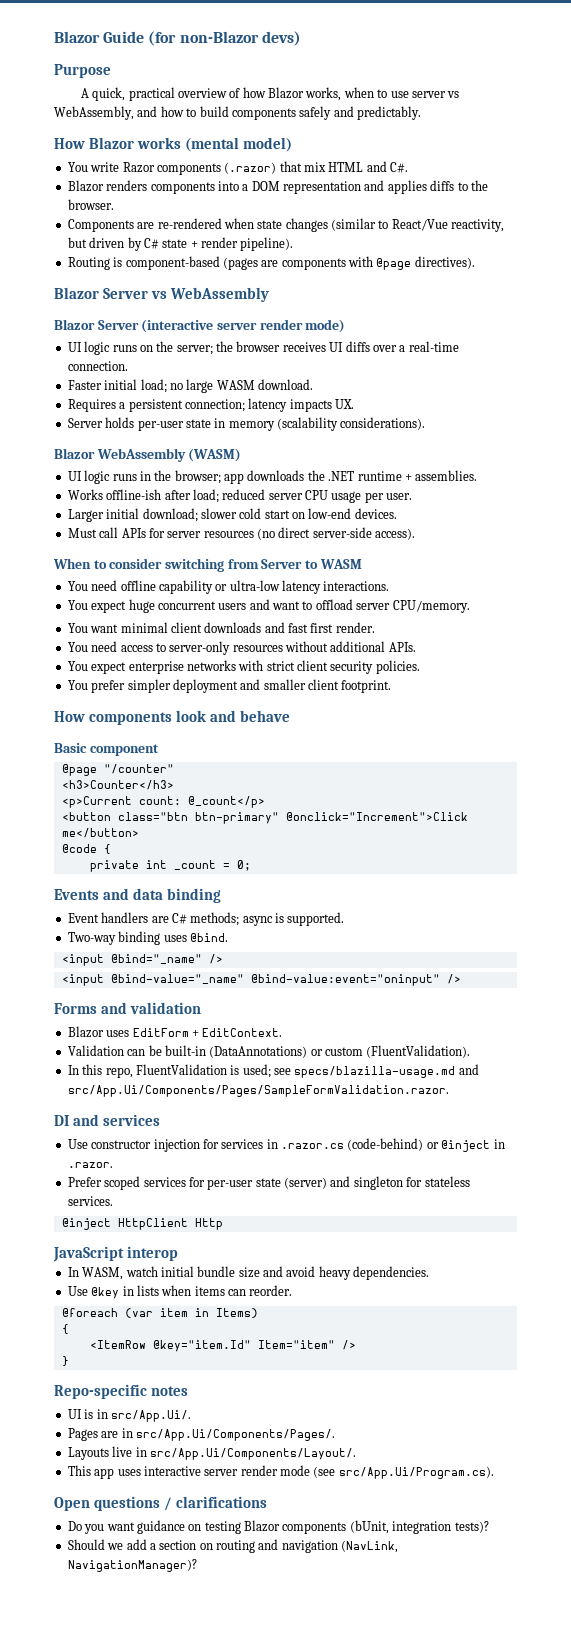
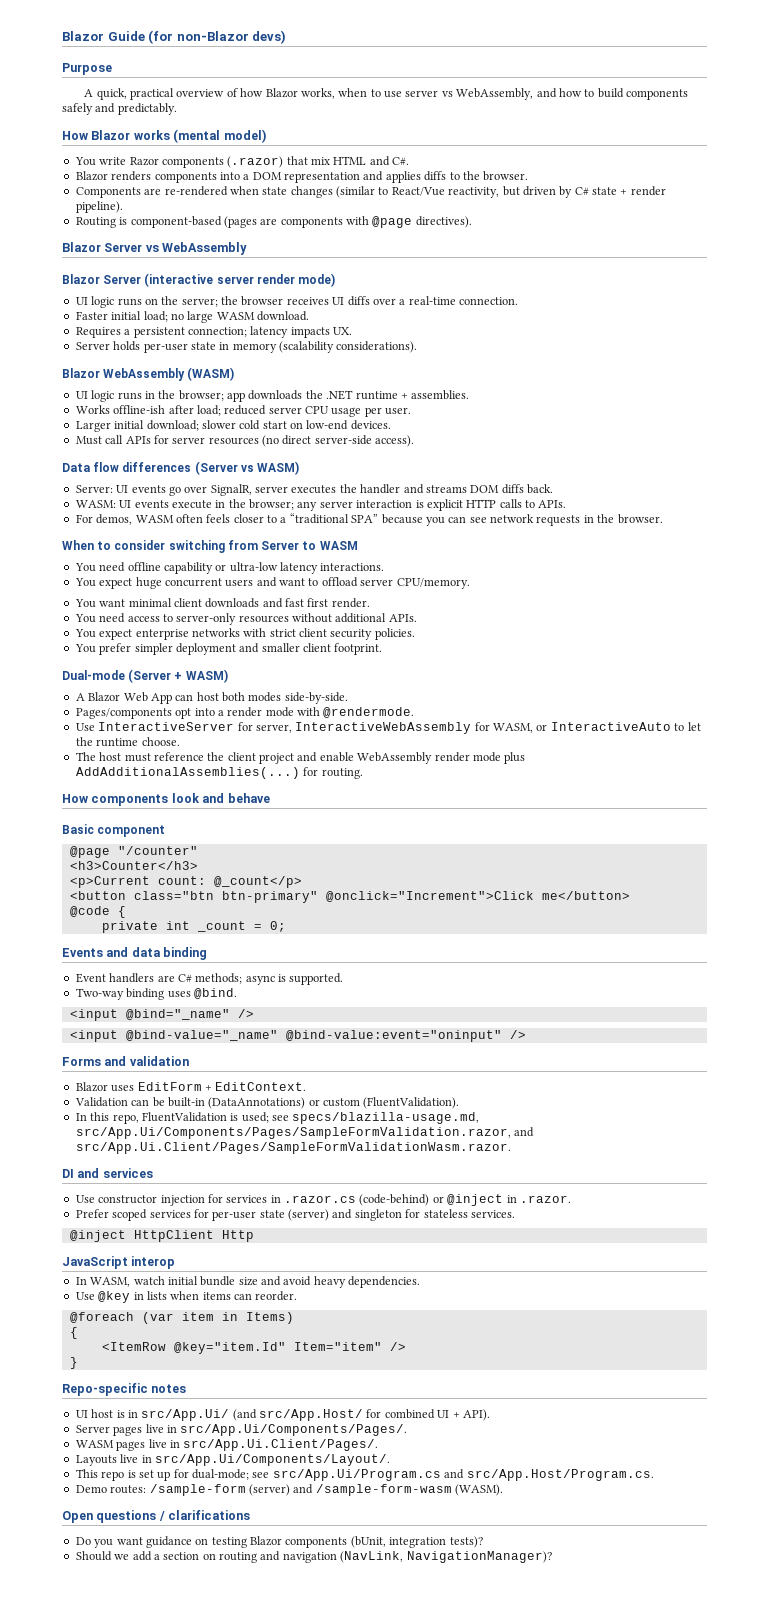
+ Data flow differences (Server vs WASM)
+ Server: UI events go over SignalR, server executes the handler and streams DOM diffs back.
+ WASM: UI events execute in the browser; any server interaction is explicit HTTP calls to APIs.
+ For demos, WASM often feels closer to a “traditional SPA” because you can see network requests in the browser.
+ Dual-mode (Server + WASM)
+ A Blazor Web App can host both modes side-by-side.
+ Pages/components opt into a render mode with @rendermode.
+ Use InteractiveServer for server, InteractiveWebAssembly for WASM, or InteractiveAuto to let the runtime choose.
+ The host must reference the client project and enable WebAssembly render mode plus AddAdditionalAssemblies(...) for routing.
- In this repo, FluentValidation is used; see specs/blazilla-usage.md and src/App.Ui/Components/Pages/SampleFormValidation.razor.
+ In this repo, FluentValidation is used; see specs/blazilla-usage.md, src/App.Ui/Components/Pages/SampleFormValidation.razor, and src/App.Ui.Client/Pages/SampleFormValidationWasm.razor.
- UI is in src/App.Ui/.
- Pages are in src/App.Ui/Components/Pages/.
+ UI host is in src/App.Ui/ (and src/App.Host/ for combined UI + API).
+ Server pages live in src/App.Ui/Components/Pages/.
+ WASM pages live in src/App.Ui.Client/Pages/.
- This app uses interactive server render mode (see src/App.Ui/Program.cs).
+ This repo is set up for dual-mode; see src/App.Ui/Program.cs and src/App.Host/Program.cs.
+ Demo routes: /sample-form (server) and /sample-form-wasm (WASM).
☆ ☆ ☆ ☆ ☆ ☆ ☆
__Exercise objective__. Return word for word the lines above from the line with "(Server + WASM)" to the line with "the runtime choose.", including both and leaving out all others.

__Solution to this problem__.
+ Dual-mode (Server + WASM)
+ A Blazor Web App can host both modes side-by-side.
+ Pages/components opt into a render mode with @rendermode.
+ Use InteractiveServer for server, InteractiveWebAssembly for WASM, or InteractiveAuto to let the runtime choose.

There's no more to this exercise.